Since you're talking winter in Oz, you shouldn't have any real issues. IMO, much better value would be getting FF tickets. I just booked our tix from the west coast on UA in F prior to the price going up in October; for 120K miles p/p, it's a smokin' good deal. Revenue F tix are ~15-16K p/p r/t right now.

If coming from the East Coast, I'd consider a short stopover (<24 hrs) in LAX or SFO, depending on carrier. That's a long way. I've gone the other way (LAX-JFK-JNB) in coach, with almost 28 hrs total and 22 hrs in the air without a stopover, and it was brutal in economy. Never would do it again.

Trans-Pacific fares suck right now, so I'd consider waiting until the end of the year. Usually, there's some sales between Xmas and New Years.

Also, consider going the other way and watch for good fares ex-Europe. With the proper fare class and a well-timed stopover, you could have quite an interesting vacation en-route.

Hopefully, others will have suggestions...

Good luck!

Pat


----------



## tim (Aug 27, 2006)

We just returned from a trip to Australia.  We used FF miles on United, which I booked 330 days out to get exactly what we wanted -- 5 tickets for the family.  Everything looked good on paper until the day of travel.  We had really bad weather out of Chicago to San Fran.  Unfortunately, we missed the plane out of San Fran to Sydney.  It was a nightmare with the three kids trying to sleep at the airport since all hotels in the area were sold out.  And, UA couldn't guarantee us seats on the next night's flight out as the plane was booked (only one flight a night to Sydney).  Fortunately, the next day we found a way to get us to Sydney.  We flew to Japan and then connected to Sydney.  It took us 48 hours of travel time to get to Sydney.  My lesson learned was this:  when connecting to a long flight overseas, allow extra time between flights to allow for bad weather.  Had we taken an earlier flight out of Chicago to San Fran, we would have made the connection.  I'd rather wait 4 or so hours in San Fran (or LA) for the "big" flight, then endure what we had to go through.


----------



## Jwerking (Aug 28, 2006)

Tim and Pat:

Thank you both for the info.  Tim, I do really feel for you, what a nightmare.  Something similar  happened to us the first time we took our kids to the West Coast many yrs ago.  It took us 24+ to get from one coast to the other.  We started our trip about 6:30 am and actually got to San Diego about 1am PST.

But I agree with you about the extra time for layovers for a long trip - where there is only 1 flight per day.  I have learned from sweating it the first time we went to Hawaii and hoping we would make the connection in Chicago.  Someone had a medical emergency in our plane from DC - so after ambulance and having to find his baggage (honestly they should have just left it on the plane and shipped it back later) - we were cutting it close.  And of course, they could not find us a gate at O'hare - so we sat around for another 20 nerve racking minutes.  So for our recent trip to Europe this summer, we did layover for about 5 hrs in Chicago.  (What we do for free FF tickets).
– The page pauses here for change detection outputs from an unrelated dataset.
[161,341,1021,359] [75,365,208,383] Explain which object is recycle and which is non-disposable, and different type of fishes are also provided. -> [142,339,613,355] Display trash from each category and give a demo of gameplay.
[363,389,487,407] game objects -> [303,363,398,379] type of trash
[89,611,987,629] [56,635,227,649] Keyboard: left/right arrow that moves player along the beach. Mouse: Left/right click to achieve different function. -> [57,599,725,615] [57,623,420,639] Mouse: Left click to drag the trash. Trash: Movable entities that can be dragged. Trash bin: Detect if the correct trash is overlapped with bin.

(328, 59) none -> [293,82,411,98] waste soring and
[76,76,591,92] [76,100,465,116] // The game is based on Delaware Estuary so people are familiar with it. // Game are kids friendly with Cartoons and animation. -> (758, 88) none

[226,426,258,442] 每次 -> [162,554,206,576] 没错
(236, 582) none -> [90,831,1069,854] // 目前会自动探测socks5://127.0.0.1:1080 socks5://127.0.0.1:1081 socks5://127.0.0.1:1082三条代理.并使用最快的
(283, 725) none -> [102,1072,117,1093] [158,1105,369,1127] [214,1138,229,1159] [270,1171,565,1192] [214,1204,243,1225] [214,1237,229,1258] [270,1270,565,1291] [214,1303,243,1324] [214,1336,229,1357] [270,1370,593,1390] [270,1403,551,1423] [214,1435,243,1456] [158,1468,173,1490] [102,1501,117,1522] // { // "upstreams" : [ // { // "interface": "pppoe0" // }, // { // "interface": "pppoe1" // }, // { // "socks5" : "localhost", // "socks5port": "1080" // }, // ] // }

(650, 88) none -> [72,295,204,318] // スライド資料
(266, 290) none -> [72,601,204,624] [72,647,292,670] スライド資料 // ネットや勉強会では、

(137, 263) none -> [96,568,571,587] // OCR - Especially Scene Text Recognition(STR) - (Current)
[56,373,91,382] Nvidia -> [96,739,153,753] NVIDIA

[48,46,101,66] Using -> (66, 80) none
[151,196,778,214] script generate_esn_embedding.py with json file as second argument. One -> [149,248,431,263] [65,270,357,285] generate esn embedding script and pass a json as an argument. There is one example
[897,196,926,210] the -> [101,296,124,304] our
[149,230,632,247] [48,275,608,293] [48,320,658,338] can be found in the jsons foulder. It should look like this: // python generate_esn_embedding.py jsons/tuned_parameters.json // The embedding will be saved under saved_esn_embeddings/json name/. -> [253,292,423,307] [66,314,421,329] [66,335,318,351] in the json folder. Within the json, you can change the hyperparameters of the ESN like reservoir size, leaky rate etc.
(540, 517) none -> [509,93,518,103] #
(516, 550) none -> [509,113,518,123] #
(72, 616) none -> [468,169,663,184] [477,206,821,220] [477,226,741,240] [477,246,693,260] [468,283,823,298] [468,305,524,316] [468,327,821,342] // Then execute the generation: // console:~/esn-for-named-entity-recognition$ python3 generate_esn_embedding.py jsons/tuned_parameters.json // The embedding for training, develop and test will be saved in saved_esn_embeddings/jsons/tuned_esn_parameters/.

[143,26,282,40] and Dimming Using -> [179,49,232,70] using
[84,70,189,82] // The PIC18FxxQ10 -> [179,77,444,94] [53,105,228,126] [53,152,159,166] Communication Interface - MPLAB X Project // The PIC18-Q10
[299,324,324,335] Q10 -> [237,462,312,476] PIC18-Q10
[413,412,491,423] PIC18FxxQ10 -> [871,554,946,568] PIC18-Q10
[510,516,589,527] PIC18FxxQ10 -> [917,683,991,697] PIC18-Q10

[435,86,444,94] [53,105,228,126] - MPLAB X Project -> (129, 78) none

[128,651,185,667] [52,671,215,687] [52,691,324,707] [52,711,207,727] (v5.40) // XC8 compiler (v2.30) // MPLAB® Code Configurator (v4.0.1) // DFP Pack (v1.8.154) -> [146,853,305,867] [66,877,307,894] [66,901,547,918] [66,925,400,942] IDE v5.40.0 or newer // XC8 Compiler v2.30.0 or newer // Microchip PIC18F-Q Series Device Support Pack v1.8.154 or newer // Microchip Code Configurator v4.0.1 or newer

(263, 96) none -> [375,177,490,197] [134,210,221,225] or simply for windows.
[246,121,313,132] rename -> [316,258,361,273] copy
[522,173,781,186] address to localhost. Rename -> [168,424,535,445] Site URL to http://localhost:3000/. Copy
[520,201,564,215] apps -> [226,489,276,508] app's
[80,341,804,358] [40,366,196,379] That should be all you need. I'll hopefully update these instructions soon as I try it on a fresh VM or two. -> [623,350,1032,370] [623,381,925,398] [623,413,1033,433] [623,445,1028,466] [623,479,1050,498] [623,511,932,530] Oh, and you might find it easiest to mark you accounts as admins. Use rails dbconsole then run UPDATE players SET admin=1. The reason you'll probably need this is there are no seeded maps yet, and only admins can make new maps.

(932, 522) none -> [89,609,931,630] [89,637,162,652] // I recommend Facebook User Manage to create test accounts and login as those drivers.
Pat, yep, I did see the $15 K price tickets.  No way, not for a vacation - I am not the rich and famous, although I would love to be.  LOL!  I will check the FF option out - but it does take mega-miles - but as you sad, well worth the cost benefit.  I only have lots of AA miles - so will have to check with them.  Unfortunately, by the time all this is settled with my daughter, there will likely be no FF seats available - esp for June/July here since it is prime summer travel time in the US.

Joyce


----------



## ausman (Sep 3, 2006)

Winter fares from LAX or San Francisco are about 900 - 1100, the Airline groupies probably can do much better, Air NZ often offers such rates with a stop over. Add another $2-300 for Summer travel. {As an aside consider a HI vacation if doing this.}

The US-->OZ fares $ are pretty consistant. Not so the internal US flights, whether adding on to international flights or seeking a lower price domestically it is those flights you will see price savings.

Kind of bad news I know, I don't fly a lot any more, just thought I would try and help.


----------



## camachinist (Sep 3, 2006)

Annecdotally, I did a mileage run in March FAT (Fresno, CA)-SFO-SYD-MEL-SYD-SFO-FAT with a 24 hour turnaround for 775.00 all-in in coach. 

UA got pretty aggressive with pricing in February/March due to still having two flights a day from LAX. These usually run December to April IIRC. They also offered a 10% off coupon at that time, which I took advantage of. Smokin' good deal for ~17K EQM's and ~68K RDM's (essentially a free ticket to Oz in economy at the time).

For the OP, AA is 1W, of which Qantas is a member. Your options have just increased  Remember what I suggested about going the other way. Consider all your options.

Pat


----------



## Cathyb (Sep 5, 2006)

Another option is to spend one night in LAX to prevent anything to spoil missing your flight to Australia!  We were basically forced to do that with Delta who kept changing the plane connection times closer and closer. To not worry about delays/missing it, we decided to fly the day before the big trip-- much less stress.


----------



## JeffW (Sep 5, 2006)

Taking an intentional overnight is a way to reduce the chances of a missed flight.  However, I'd balance that against the time and effor to claim your luggage, get to your hotel, then come back to the airport, and checkin (from what I've read not a fun task at LAX).  Especially with the increased security now, it's probably best to get rid of your luggage at your departure city, and not see (or deal with) it until you get to your final destination.

Jeff


----------



## Sydney (Sep 5, 2006)

camachinist said:
			
		

> Annecdotally, I did a mileage run in March FAT (Fresno, CA)-SFO-SYD-MEL-SYD-SFO-FAT with a 24 hour turnaround for 775.00 all-in in coach.
> 
> Pat


SICK. Sounds like torture.


----------



## camachinist (Sep 5, 2006)

Sydney said:
			
		

> SICK. Sounds like torture.


I was scouting for our trip this coming January and doing a mileage run. Found a great little pub in the CBD and drank the day away  Nice walk along the Yarra. I was staying at the Crowne Plaza on the river. Bunch of Commonwealth games athletes there. Games started the day I left. Lotsa fun.

If you live in Mel, we can look you up. We should be there for about 4 days before going to Tamworth for the festival. Jan 21-25 IIRC.

Pat


----------



## Sydney (Sep 6, 2006)

Indeed, the Yarra is a lovely walk for brown upside down river.   Don't kill me chubby.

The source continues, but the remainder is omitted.